Introduction
Predicting and understanding weather has become crucial in a number of industries, including agriculture, autonomous driving, aviation, or the energy sector. For example, weather conditions play a significant role for aviation and logistics companies in planning the fastest and safest route. Similarly, renewable energy companies need to be able to predict the amount of energy they will produce at a given day. As a consequence various weather models have been developed and are being applied all over the world. Unfortunately, these models often require highly specific information about the atmosphere and exact conditions.
For this reason, Meteomatics, a weather API that delivers fast, direct and simple access to an extensive range of global weather, climate projections and environmental data, has reached out to us for help. Their goal: To predict precipitation accurately in regions where data is sparse and they have to rely on satellite imagery. In this blog post, we show how we developed a neural network to predict the amount of rainfall in a given region based on infrared satellite data.
Data collection and analysis
If you have ever worked with neural networks you know that they can be data hungry. For this reason it’s crucial to set up a data pipeline that allows you to collect, manage, and understand the assembled data. Our collaboration partner, Meteomatics, offers an easy-to-use API which enables us to quickly gather training and ground-truth data. For example, to get an infra-red picture of Europe (coordinates from 65, -15 to 35, 20) on the seventh of July 2021 and at a resolution of 800×600 pixels we can simply make the following query: https://towardsdatascience.com/media/53175d11672088cfbe121a48d17e391e Example query to get an infrared satellite image from meteomatics.com. The downloaded image can be seen in the example plot below on the left.

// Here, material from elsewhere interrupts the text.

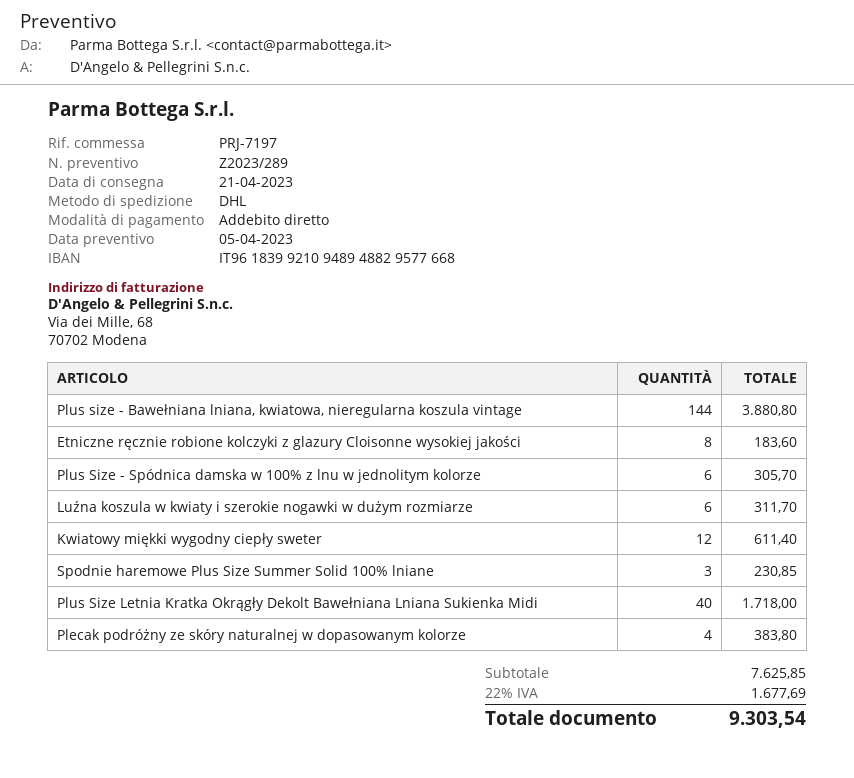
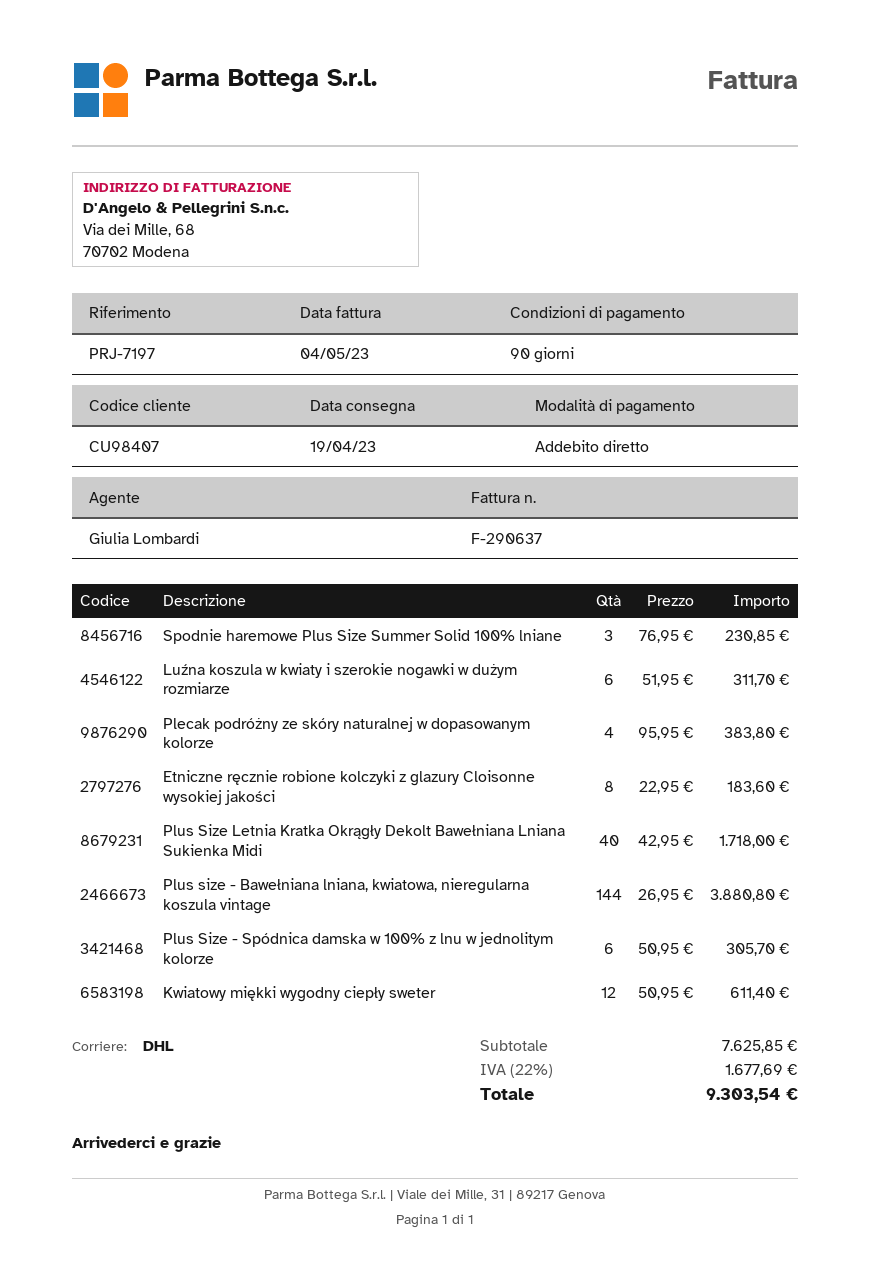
delivery date: 2023-04-21 -> 2023-04-19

We ran a Python script every quarter hour for a few days collecting infra-red images over Europe, North America, and Mexico at different wavelengths. We then locally combined the different images for each timestamp into an RGB image. To make the task easier we masked out stratiform precipitationin a first step. However, as we will see later on, this only has a small effect on the accuracy of the model. We also collected ground-truth data for training and evaluating the accuracy of our model. Note that ground-truth data was only available for Europe and North America. Below you can see a pair of input and ground-truth data over Europe:
Following the notorious “garbage in garbage out” mantra, we wanted to understand and curate the collected data before we trained a machine learning algorithm on it. For this, we used our free-to-use exploration tool Lightly.ai. Lightly enables quick and easy ways to analyze a dataset as well as more in-depth algorithms to pick the most relevant training points. After uploading our dataset to Lightly we immediately noticed a crucial property of the collected data: The images over Europe, North America, and Mexico were visually and semantically separated. This resulted in a simple strategy to test the generalization capacity of the algorithm: If we trained it on the data from Europe and it performed well on unseen data from North America and Mexico, the algorithm would generalize well. Note that if we had picked the training dataset and the test dataset to be very similar, then all we would test is the memory of the neural network.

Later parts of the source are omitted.